Retrofitting JIT Compilers into C Interpreters

4/16/2026 at 5:02:13 AM

Those interested in this type of work can also visit https://cfallin.org/blog/2024/08/28/weval/. The difference is that they use this technique to derive an AOT compiler.

by 9fwfj9r

4/16/2026 at 10:12:03 PM

Yeah, the strategy is literally the same

by syrusakbary

4/15/2026 at 11:35:59 PM

Took me a while to figure out whether it's interpreters for C programs or if there's a particular class of interpreters called "C". Turns out it's about interpreters implemented in C that they use modified LLVM to do the retrofitting, but couldn't it be applicable for other languages with LLVM IR, or other switch-in-a-loop patterns in C?

by fuhsnn

4/16/2026 at 7:00:33 AM

You're quite right that since we're working with LLVM IR, adapting to other languages is probably not _that_ difficult, though these things always end up taking more time than I expect!

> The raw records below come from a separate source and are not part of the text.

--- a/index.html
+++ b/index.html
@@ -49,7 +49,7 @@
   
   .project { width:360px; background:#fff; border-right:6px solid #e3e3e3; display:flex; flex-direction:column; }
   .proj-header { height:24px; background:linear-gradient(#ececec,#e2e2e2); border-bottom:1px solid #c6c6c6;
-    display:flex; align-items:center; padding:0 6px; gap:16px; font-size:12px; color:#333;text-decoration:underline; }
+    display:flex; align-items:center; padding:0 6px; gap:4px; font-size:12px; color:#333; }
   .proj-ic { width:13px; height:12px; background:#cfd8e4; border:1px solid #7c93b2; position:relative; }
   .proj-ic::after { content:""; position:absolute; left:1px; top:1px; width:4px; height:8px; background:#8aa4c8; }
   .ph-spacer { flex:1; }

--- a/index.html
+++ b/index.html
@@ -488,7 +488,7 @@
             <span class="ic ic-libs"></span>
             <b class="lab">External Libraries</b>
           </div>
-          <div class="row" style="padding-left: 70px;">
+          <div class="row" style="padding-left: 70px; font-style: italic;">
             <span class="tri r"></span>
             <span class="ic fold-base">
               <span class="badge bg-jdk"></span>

Since the majority of real-world problems in this area depend on C interpreters, we put our limited resources to that problem. You're also right that "interpreters" is a pretty vague category, and there are other parts of C (and other) programs that could be yk-ified, though I suspect it would be a fairly specialised subset of programs.

by ltratt

4/16/2026 at 12:10:42 AM

I've been a low level C and C++ programmer for 30 years. Even with your explanation and having read the webpage twice I have no idea what this technology does or how it works. So it takes normal interpreted code and jits it somehow? But you have to modify the source code of your program in some way?

by itriednfaild

4/16/2026 at 12:37:03 AM

I think the website does an amazing job explaining it, but it basically takes an interpreter written in C and turns it into a JIT with minimal changes to the code of the interpreter (i.e. not to the code of the program you're running in the interpreter). For example they took the Lua interpreter and with minimal changes were able to turn it into a JIT, which runs Lua programs about 2x faster.

by hencq

4/16/2026 at 4:13:38 AM

tracing jits are slightly harder to grasp than usual ones. The technique comes from real CPUs so the mindset of people behind the original idea is very different from the software world.

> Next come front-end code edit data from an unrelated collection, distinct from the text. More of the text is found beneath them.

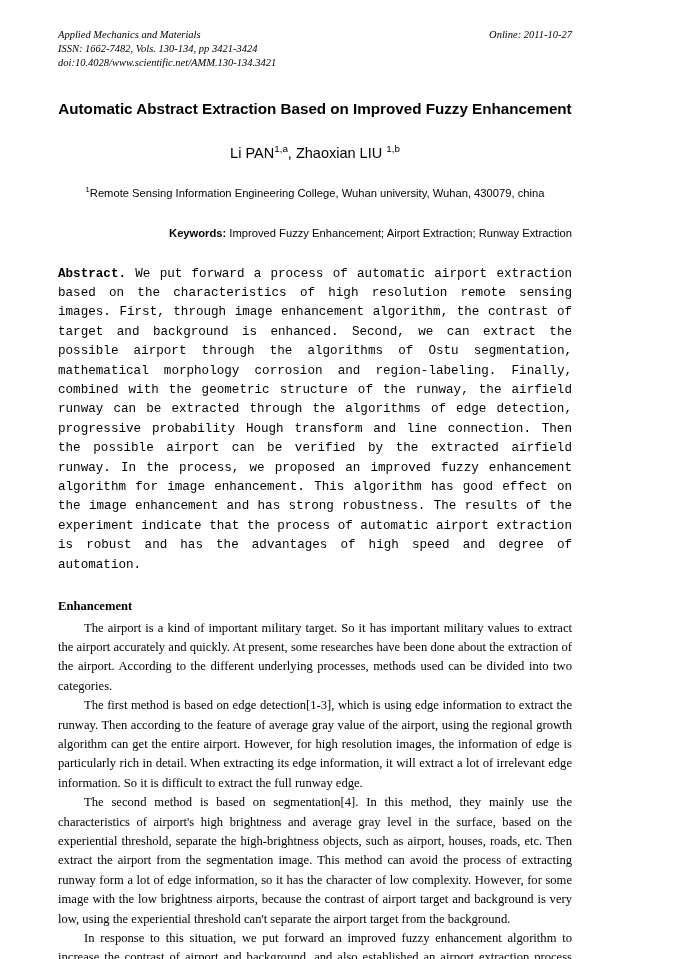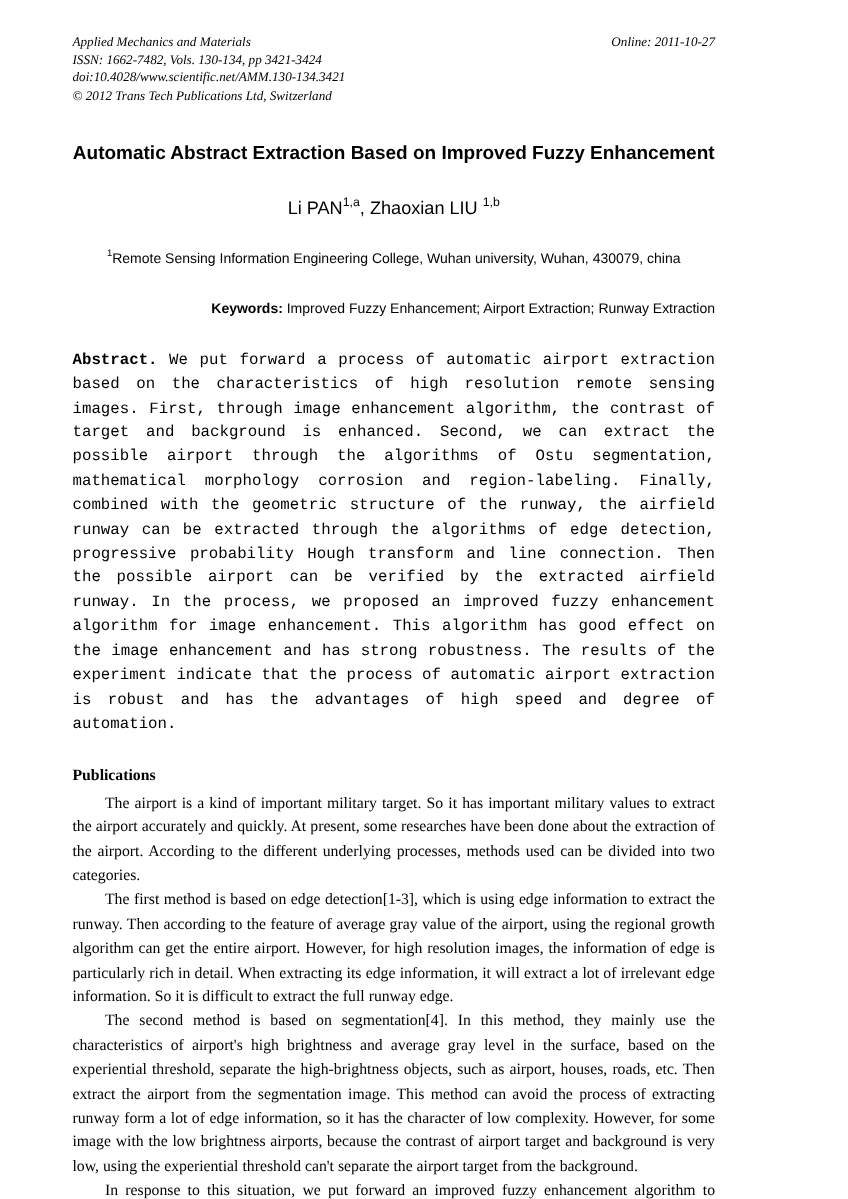--- a/index.html
+++ b/index.html
@@ -120,7 +120,6 @@
       <div>Applied Mechanics and Materials</div>
       <div>ISSN: 1662-7482, Vols. 130-134, pp 3421-3424</div>
       <div>doi:10.4028/www.scientific.net/AMM.130-134.3421</div>
-      <div>© 2012 Trans Tech Publications Ltd, Switzerland</div>
     </div>
     <div class="header-right">Online: 2011-10-27</div>
   </div>

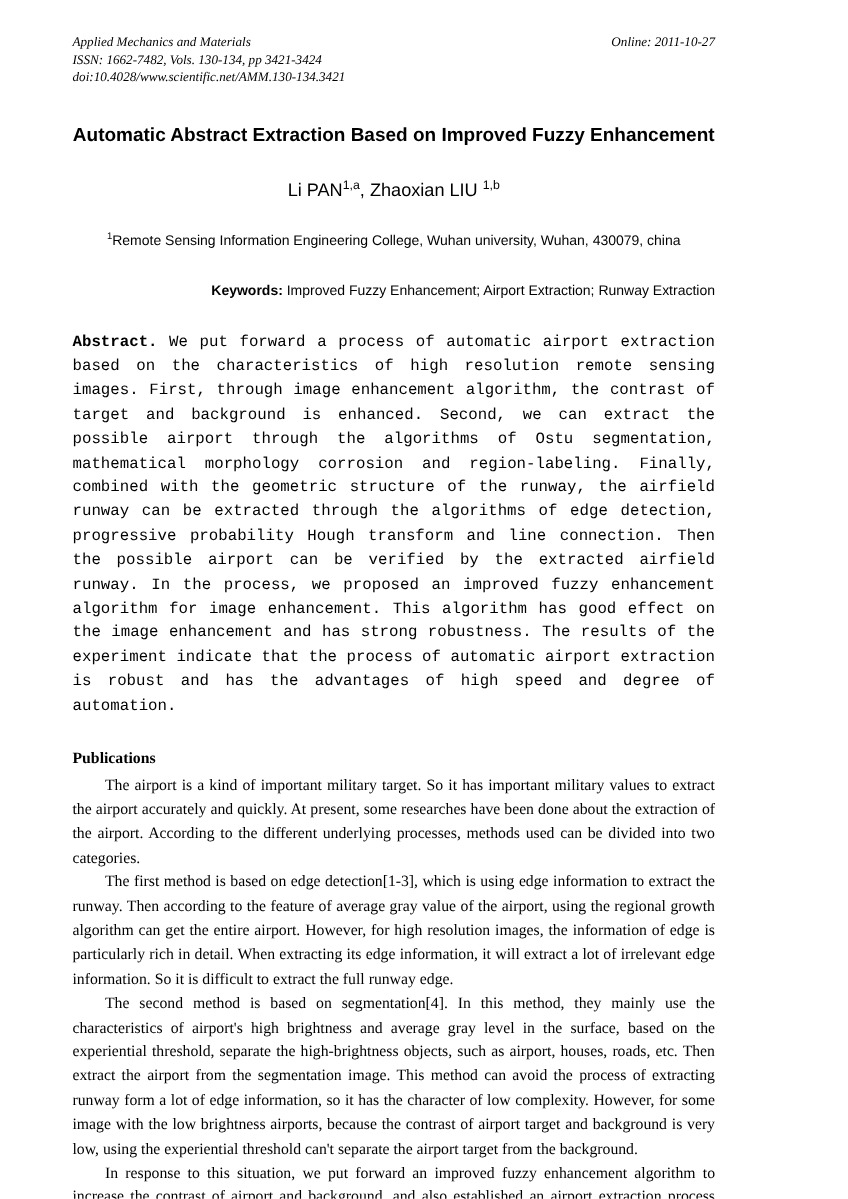--- a/index.html
+++ b/index.html
@@ -143,7 +143,7 @@
     <span class="ab-label">Abstract.</span><span> We put forward a process of automatic airport extraction based on the characteristics of high resolution remote sensing images. First, through image enhancement algorithm, the contrast of target and background is enhanced. Second, we can extract the possible airport through the algorithms of Ostu segmentation, mathematical morphology corrosion and region-labeling. Finally, combined with the geometric structure of the runway, the airfield runway can be extracted through the algorithms of edge detection, progressive probability Hough transform and line connection. Then the possible airport can be verified by the extracted airfield runway. In the process, we proposed an improved fuzzy enhancement algorithm for image enhancement. This algorithm has good effect on the image enhancement and has strong robustness. The results of the experiment indicate that the process of automatic airport extraction is robust and has the advantages of high speed and degree of automation.</span>
   </div>
 
-  <div class="section-head">Publications</div>
+  <div class="section-head">Enhancement</div>
 
   <p class="body-para first">The airport is a kind of important military target. So it has important military values to extract the airport accurately and quickly. At present, some researches have been done about the extraction of the airport. According to the different underlying processes, methods used can be divided into two categories.</p>
   <p class="body-para">The first method is based on edge detection[1-3], which is using edge information to extract the runway. Then according to the feature of average gray value of the airport, using the regional growth algorithm can get the entire airport. However, for high resolution images, the information of edge is particularly rich in detail. When extracting its edge information, it will extract a lot of irrelevant edge information. So it is difficult to extract the full runway edge.</p>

Metatracing ones are kind of an interesting twist on the original idea.

> So it takes normal interpreted code and jits it somehow?

Anyway, they use a patched LLVM to JIT-compile not just interpreted code but the main loop of the bytecode interpreter. Like, the C implementation itself.

> But you have to modify the source code of your program in some way?

Generally speaking, this is not normally the goal. All JIT-s try to support as much of the target language as possible. Some JIT-s do limit the subset of features supported.

by vkazanov

4/16/2026 at 12:27:43 AM

I don't fully grasp it either, the most appropriate analogy I can think of is like how OpenMP turns #pragma annotated loops into multi-threading, this work turns bytecode interpreting loops into JIT VM.

by fuhsnn

4/16/2026 at 2:34:52 PM

It's a promising technology, but it's still in the research domain. It's not an automated procedure. You need to use the yk fork of LLVM to compile and link your code, and you have to manually annotate and alter a fair amount of your interpreter loop with yk macros in non-trivial ways:

    while (true) {
      __yk_tracebasicblock(0);
      Instruction i = code[pc];
      switch (GET_OPCODE(i)) {
        case OP_LOOKUP:
          __yk_tracebasicblock(1);
          push(lookup(GET_OPVAL()));
          pc++; break;

...

    case OP_INT: push(yk_promote(constant_pool[GET_OPVAL(i)])); pc++; break;

Knowledge of tracing compilers, LLVM and SSA are needed by the user.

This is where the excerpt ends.